DIPLOMATIE - François Fillon est à Buenos Aires pour une série d'au moins six entretiens avec des dirigeants des pays d'Amérique latine…
Nouvelle offensive française pour libérer Ingrid Betancourt. Après le
message vidéo de Nicolas Sarkozy aux Farc, c’est au tour du Premier ministre français François Fillon de lancer lundi à Buenos Aires de grandes manoeuvres diplomatiques.
Six entretiens
Il doit entamer à 13h20 (françaises), avec la présidente chilienne Michelle Bachelet, une série d'au moins six entretiens bilatéraux prévus dans la journée avec des dirigeants des pays d'Amérique latine. Il s’entretiendra ensuite avec le Bolivien Evo Morales, le Colombien Alvaro Uribe, le Brésilien Luis Inacio Lula da Silva, le Vénézuélien Hugo Chavez, et enfin la présidente argentine récemment élue Cristina Kirchner. D'autres pourraient s'ajouter à la liste en dernière minute.

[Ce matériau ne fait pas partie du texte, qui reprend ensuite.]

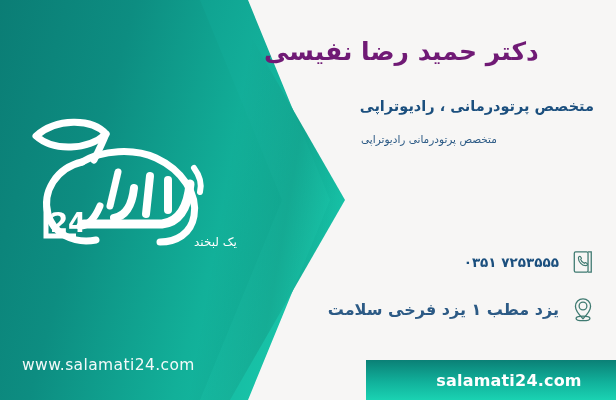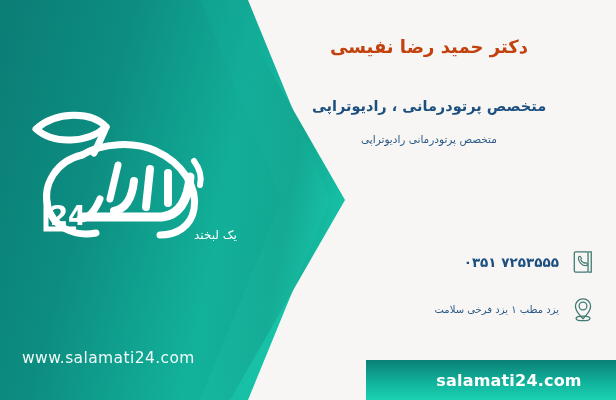--- a/index.html
+++ b/index.html
@@ -46,8 +46,8 @@
   
   .doctor-name{
     position:absolute;right:22px;top:36px;width:330px;
-    text-align:center;direction:rtl;
-    color:#c2410c;font-size:18px;font-weight:bold;
+    text-align:left;direction:rtl;
+    color:#701a75;font-size:25px;font-weight:bold;
     letter-spacing:0;line-height:1.25;
   }
   .specialty{

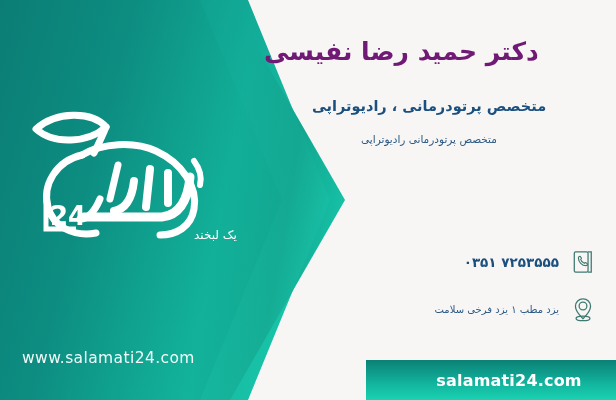--- a/index.html
+++ b/index.html
@@ -52,7 +52,7 @@
   }
   .specialty{
     position:absolute;right:22px;top:96px;width:330px;
-    text-align:center;direction:rtl;
+    text-align:right;direction:rtl;
     color:#1b4f7e;font-size:14.5px;font-weight:bold;line-height:1.4;
   }
   .specialty-sub{

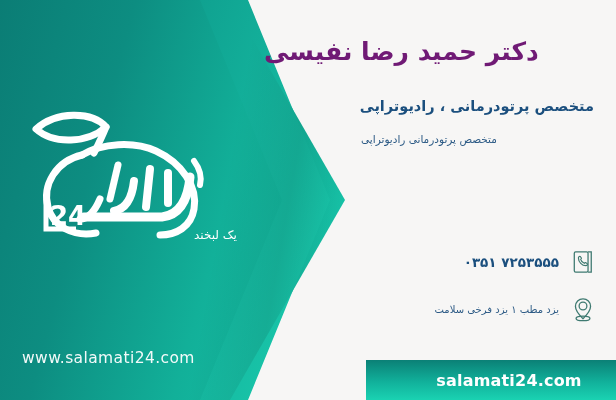--- a/index.html
+++ b/index.html
@@ -33,7 +33,7 @@
 
   
   .logo{
-    position:absolute;left:22px;top:103px;width:215px;height:165px;
+    position:absolute;left:22px;top:110px;width:215px;height:165px;
   }
   .logo svg{display:block;width:215px;height:140px;}
   .logo-url{

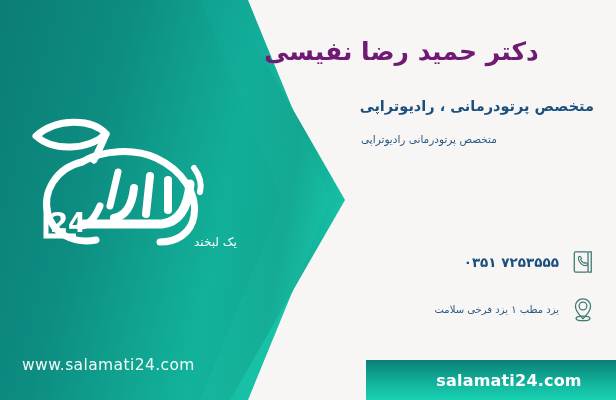--- a/index.html
+++ b/index.html
@@ -77,7 +77,7 @@
     color:#1b4f7e;font-size:13.5px;font-weight:bold;
     white-space:nowrap;
   }
-  .contact-addr .contact-text{font-size:10px;font-weight:normal;color:#2c5a85;}
+  .contact-addr .contact-text{font-size:16px;font-weight:bold;color:#2c5a85;}
 
   
   .bottom-bar{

François Fillon compte demander à chacun son implication personnelle en faveur de la libération de la plus célèbre des 3.000 otages de la guérilla des Farc, après que le président Nicolas Sarkozy eût affiché son volontarisme sur le sujet ces derniers jours.
Il compte insister sur l'aspect d'«urgence humanitaire» de la démarche française, lancée immédiatement après une vidéo montrant Ingrid Betancourt, détenue depuis 2002 dans la jungle colombienne, extrêmement lasse, déprimée et amaigrie.
Appui collectif
«Laisser Ingrid Betancourt dans la forêt colombienne, laisser l'oubli s'installer serait un crime, et la France ne veut pas participer à ce crime», a-t-il lancé dimanche soir dans une allocution à l'ambassade de France.
François Fillon, confie-t-on de source française, estime que tous les chefs d'Etat de la région ont un intérêt commun à tenter de sauver l'ex-candidate à la présidentielle colombienne de 2002: un éventuel décès aurait un effet désastreux pour l'image du continent.
Le Premier ministre espère que cet appui collectif, qu'il a déjà obtenu dimanche soir de la part des époux Kirchner, permettra d'abord d'augmenter la pression sur la guérilla.
Le gouvernement français promet qu'en cas de libération de Mme Betancourt, il restera auprès des parties en présence pour tenter de trouver une solution au sort des autres otages.